Member of the Chicago City Council from the 50th ward
- Incumbent
- Assumed office May 16, 2011
- Preceded by: Bernard Stone

Personal details
- Born: October 4, 1965 (age 60) Memphis, Tennessee, U.S.
- Party: Democratic
- Spouse: Ira Silverstein
- Children: 4
- Education: University of Illinois, Chicago (BA)

= Debra Silverstein =

American politician

Debra Silverstein is the Alderman of the 50th Ward of the City of Chicago, Illinois. She defeated 38-year incumbent Bernard Stone in the 2011 runoff election, a race in which she was endorsed by Mayor-elect Rahm Emanuel. She is currently the Chairman of the Chicago City Council’s Committee on License and Consumer Protection, which has jurisdiction over licensing and matters involving the Department of Business Affairs and Consumer Protection.

== Biography ==
Silverstein was formerly married to former Illinois State Senator Ira Silverstein, with whom she has four children. She holds a degree in accounting from the University of Illinois at Chicago. Before entering politics, she founded a small tax consultancy.

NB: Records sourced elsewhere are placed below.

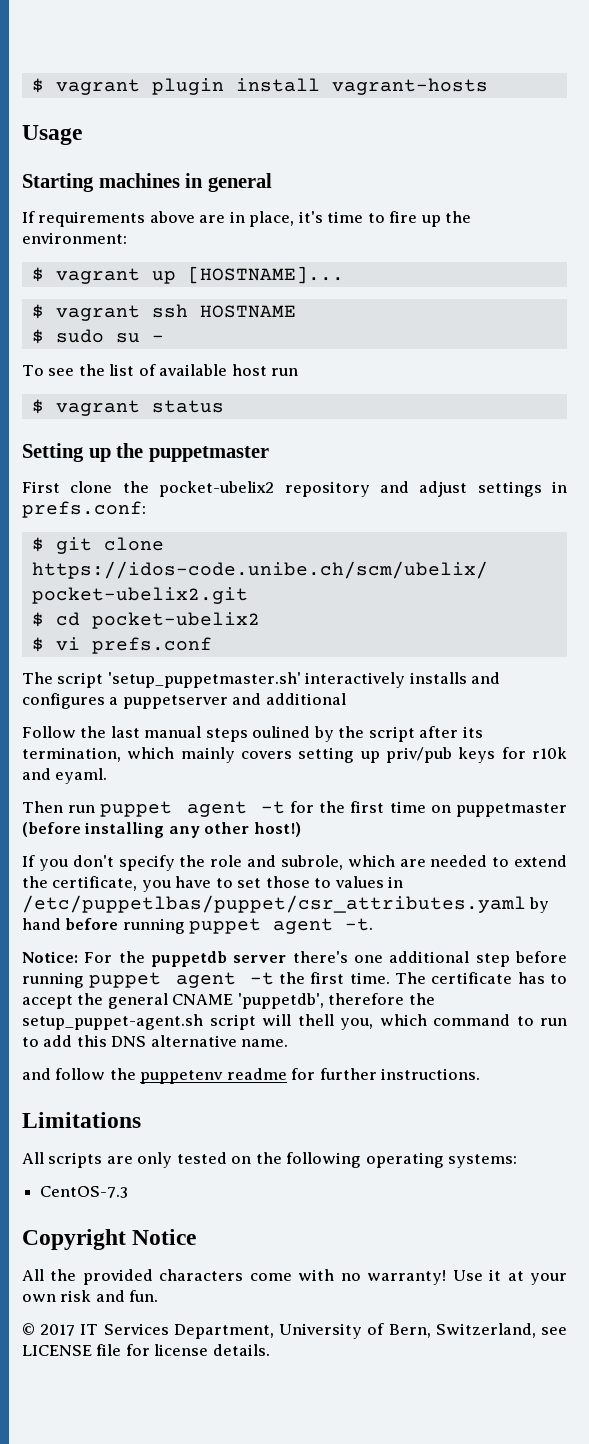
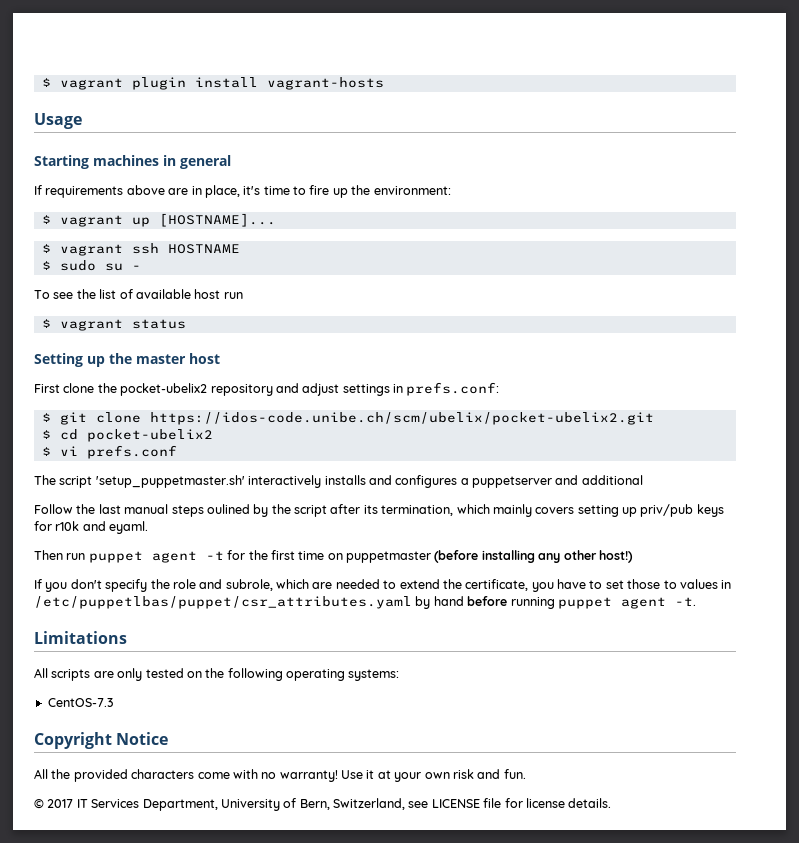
- Setting up the puppetmaster
+ Setting up the master host
- Notice: For the puppetdb server there's one additional step before running puppet agent -t the first time. The certificate has to accept the general CNAME 'puppetdb', therefore the setup_puppet-agent.sh script will thell you, which command to run to add this DNS alternative name.
- and follow the puppetenv readme for further instructions.

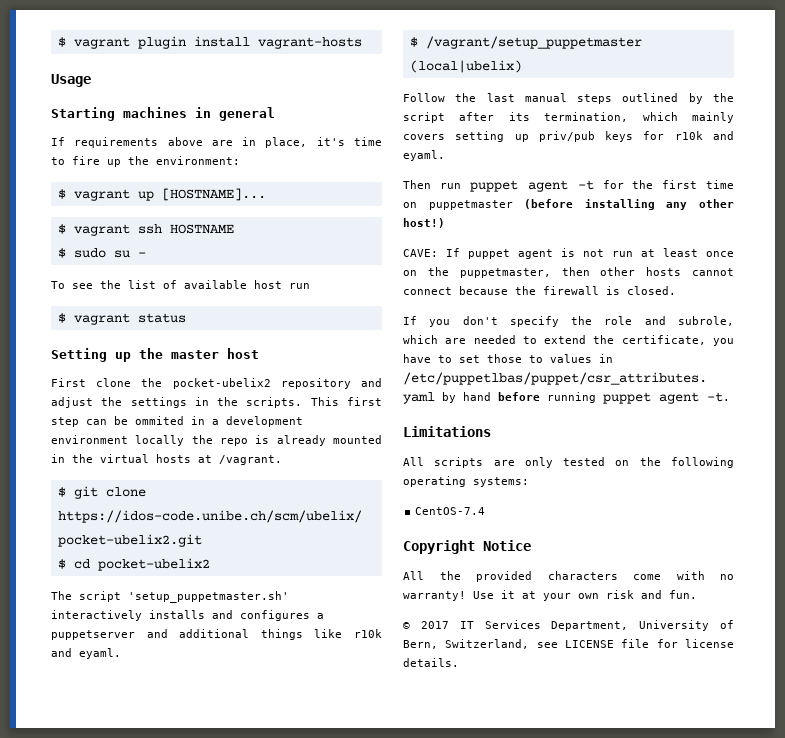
- First clone the pocket-ubelix2 repository and adjust settings in prefs.conf:
+ First clone the pocket-ubelix2 repository and adjust the settings in the scripts. This first step can be ommited in a development environment locally the repo is already mounted in the virtual hosts at /vagrant.
- $ vi prefs.conf
- The script 'setup_puppetmaster.sh' interactively installs and configures a puppetserver and additional
+ The script 'setup_puppetmaster.sh' interactively installs and configures a puppetserver and additional things like r10k and eyaml.
+ $ /vagrant/setup_puppetmaster (local|ubelix)
- Follow the last manual steps oulined by the script after its termination, which mainly covers setting up priv/pub keys for r10k and eyaml.
+ Follow the last manual steps outlined by the script after its termination, which mainly covers setting up priv/pub keys for r10k and eyaml.
+ CAVE: If puppet agent is not run at least once on the puppetmaster, then other hosts cannot connect because the firewall is closed.
- CentOS-7.3
+ CentOS-7.4

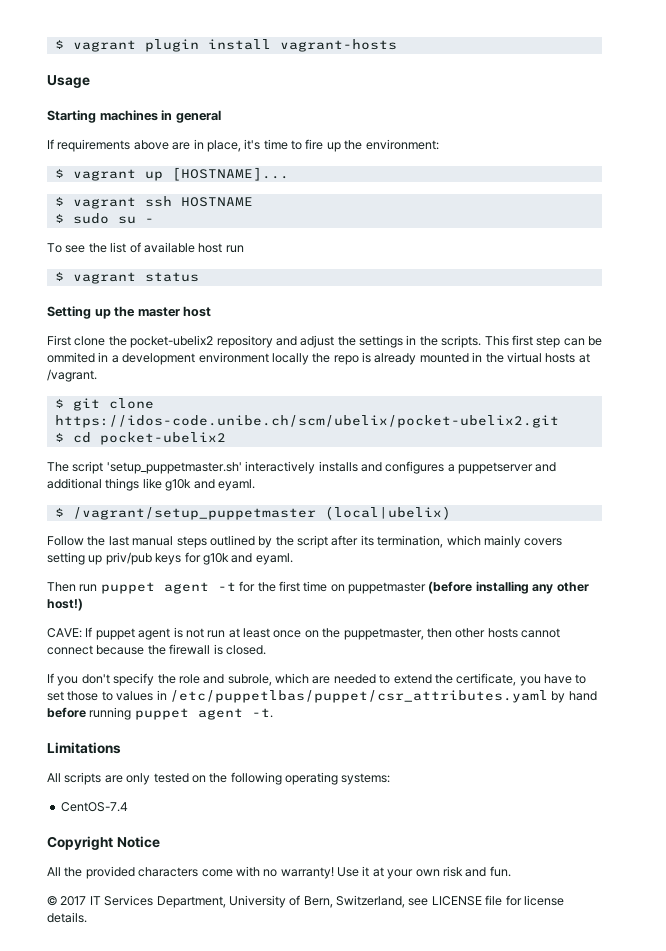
- The script 'setup_puppetmaster.sh' interactively installs and configures a puppetserver and additional things like r10k and eyaml.
+ The script 'setup_puppetmaster.sh' interactively installs and configures a puppetserver and additional things like g10k and eyaml.
- Follow the last manual steps outlined by the script after its termination, which mainly covers setting up priv/pub keys for r10k and eyaml.
+ Follow the last manual steps outlined by the script after its termination, which mainly covers setting up priv/pub keys for g10k and eyaml.

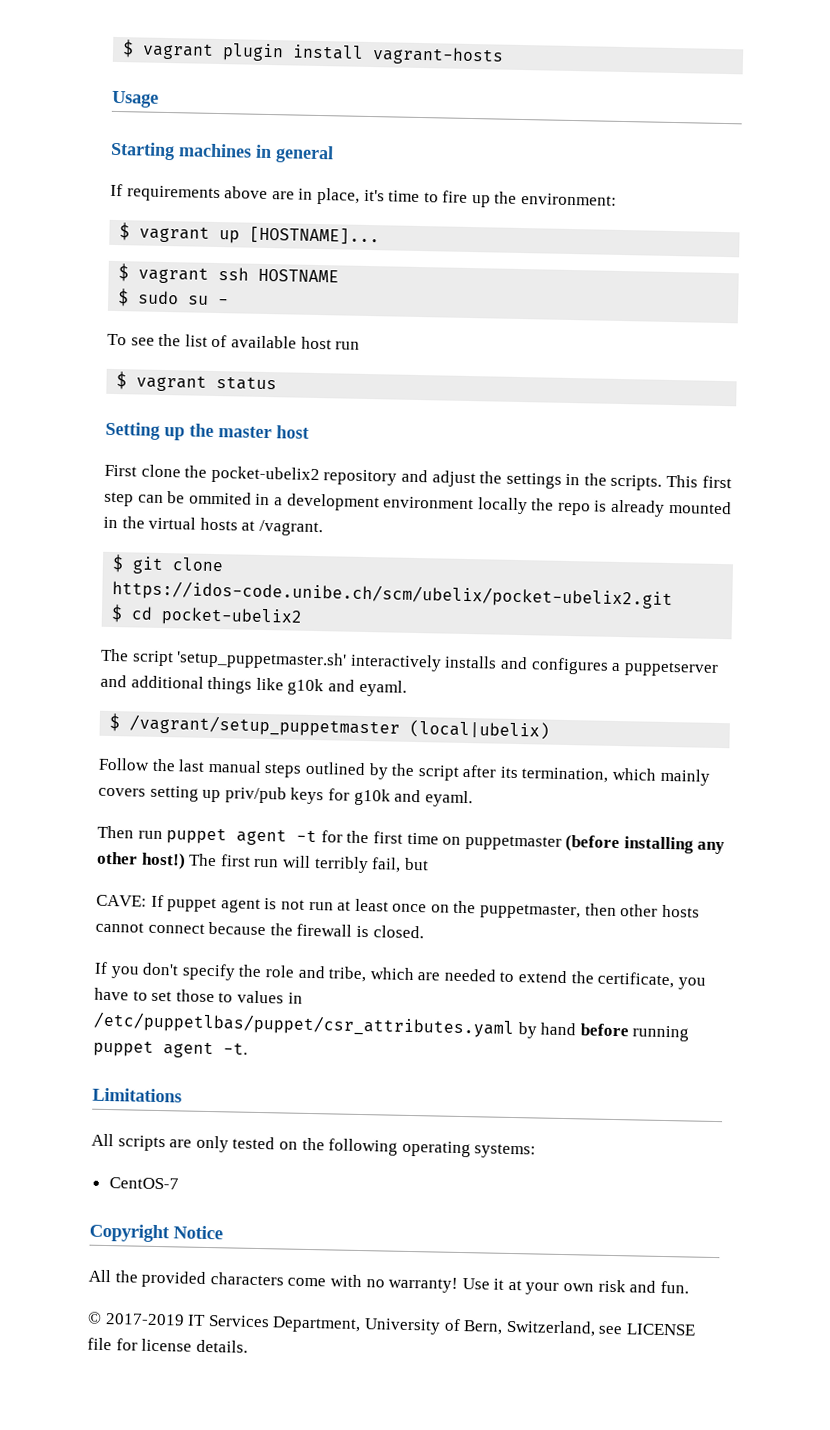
+ The first run will terribly fail, but
- If you don't specify the role and subrole, which are needed to extend the certificate, you have to set those to values in /etc/puppetlbas/puppet/csr_attributes.yaml by hand before running puppet agent -t.
+ If you don't specify the role and tribe, which are needed to extend the certificate, you have to set those to values in /etc/puppetlbas/puppet/csr_attributes.yaml by hand before running puppet agent -t.
- CentOS-7.4
+ CentOS-7
- © 2017 IT Services Department, University of Bern, Switzerland, see LICENSE file for license details.
+ © 2017-2019 IT Services Department, University of Bern, Switzerland, see LICENSE file for license details.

In addition to her political work, Silverstein is a co-founder of the Libenu Foundation, an organization creating supervised housing for adults with developmental disabilities in the Metropolitan Chicago area.

== Aldermanic career ==

In conjunction with the Chicago Department of Transportation, Silverstein oversaw the Devon Avenue Streetscape Project, a $15 million project on Devon Avenue in the 50th Ward. The project was designed to modernize and beautify a "20-block stretch in the West Ridge Business District which is known for ethnically diverse mixture of shops and restaurants." The project covered Devon from Kedzie Avenue to Leavitt Street and included:

- New trees with tree grates
- Landscaped in-ground and above-ground planters
- Light pole, intersection, and gateway community identifiers
- New wider sidewalks with ADA ramps
- New street and pedestrian lighting
- Paver parkways
- Benches, bike racks and waste containers
- Seating areas on side streets
- New crosswalks at each intersection

In 2016, Silverstein and Mayor Rahm Emanuel announced plans for a new library and senior housing facility in the 50th Ward. A partnership between Chicago Public Library and Chicago Housing Authority, Northtown Apartments and the new Northtown Branch Library are located at 6800 N. Western Avenue. The project was designed by Perkins + Will and features 44 apartments designated for senior use on top of a 16,000 square foot library. The library opened on March 5, 2019.

== Legislation ==

Silverstein has passed many major pieces of legislation during her administration, including:

- Traffic Crash Review and Analysis Ordinance - Requires the Chicago Department of Transportation to study fatal traffic crashes in the City of Chicago and make recommendations on how to improve traffic safety.
- CHI vs Hate – The first comprehensive amendment to Chicago’s hate crimes ordinance in more than 30 years. The legislation introduced a new reporting category called “hate incidents,” which are defined as non-criminal acts that target “an individual or group based on their actual or perceived race, color, sex, gender identity, age, religion, disability, national origin, ancestry, or sexual orientation.”
- Lithium-Ion Battery Safety Ordinance - This legislation seeks to prevent deadly fires in Chicago by requiring safety certification for electric scooters, e-bikes, and powered mobility device batteries. The ordinance includes penalties for retailers who sell products using batteries that do not meet UL or EN safety standards, as well as anyone who assembles or reconditions battery cells removed from used lithium-ion batteries.
- Bed Bug Ordinance - Adds strong rules and regulations regarding the reporting and treatment of bed bugs. Bed bugs are now considered a public health nuisance in Chicago, requiring property managers to hire qualified exterminators to deal with infestations in a manner that shows demonstrated success.

== Honors ==
In 2024 Silverstein was honored as one of the torchbearers in the national Israeli Independence Day ceremony.